Este proceso puede elevar los niveles de glucosa y contribuir a la resistencia a la insulina, lo que incrementa el riesgo de sobrepeso y diabetes. Un exceso de grasa corporal agrava esta resistencia, provocando que el cerebro demande aún más azúcar bajo estrés. Sinha describió este fenómeno como un “ciclo de alimentación anticipada”, un círculo vicioso difícil de romper, donde el estrés y los cambios metabólicos se refuerzan mutuamente.

Este ciclo alimenticio, si no se interrumpe, mantiene al organismo en un estado de vulnerabilidad metabólica.

Estrategias para evitar la alimentación impulsiva en situaciones de presión

Prevenir el hábito de comer como respuesta al estrés requiere planificación. La doctora Storoni sugirió a la BBC anticipar estrategias de control antes de periodos de alta exigencia. Destacó la importancia de mantener rutinas básicas, especialmente el sueño, ya que ayuda a recalibrar el hipotálamo y las glándulas pituitaria y adrenal, y disminuye la producción de hormonas del estrés.

El consumo impulsivo de alimentos ricos en azúcar y grasa se intensifica durante episodios de estrés, reforzando hábitos difíciles de controlar (Imagen Ilustrativa Infobae)

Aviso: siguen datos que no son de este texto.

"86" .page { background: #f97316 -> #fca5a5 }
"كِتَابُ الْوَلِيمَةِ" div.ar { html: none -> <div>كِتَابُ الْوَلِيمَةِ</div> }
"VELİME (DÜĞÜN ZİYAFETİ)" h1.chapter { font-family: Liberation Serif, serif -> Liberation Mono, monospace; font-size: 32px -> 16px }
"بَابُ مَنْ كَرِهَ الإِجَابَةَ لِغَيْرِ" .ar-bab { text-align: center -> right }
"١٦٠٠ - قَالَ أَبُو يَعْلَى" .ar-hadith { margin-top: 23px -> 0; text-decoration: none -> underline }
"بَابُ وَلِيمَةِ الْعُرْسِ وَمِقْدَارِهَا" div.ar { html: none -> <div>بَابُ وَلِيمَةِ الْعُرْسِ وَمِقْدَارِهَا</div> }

Storoni indicó que la falta de sueño incrementa los antojos y la necesidad de consumir alimentos azucarados, pues el cerebro busca suplir la energía que le falta. Además, el ejercicio facilita la transición a un estado más relajado y mejora la función cerebral. Conservar el sueño y realizar actividad física se convierten en herramientas clave para controlar el apetito y la ansiedad en momentos de presión.

En cuanto a la selección de alimentos, la profesora Sinha recomendó a la BBC evitar la compra de productos ultraprocesados y azucarados, ya que su presencia en casa eleva la tentación. Sugirió elegir porciones pequeñas de alimentos saludables durante el día para calmar el hambre y reducir los antojos. Preferir comidas con proteínas (carne, porotos, pescado) o carbohidratos complejos, como lentejas y avena integral, ayuda a estabilizar los niveles de glucosa.

Storoni, por su parte, recomendó limitar el consumo de alcohol, porque muchas personas recurren a él para aliviar el estrés, lo que puede agravar el desbalance alimenticio.

El acompañamiento social también desempeña un papel importante. Sinha señaló a la BBC que los grupos sociales favorecen el control de la relación entre estrés y alimentación; compartir comidas o cocinar en compañía ayuda a mantener el equilibrio y a evitar excesos. Las redes de apoyo resultan esenciales para sostener buenos hábitos en etapas complicadas.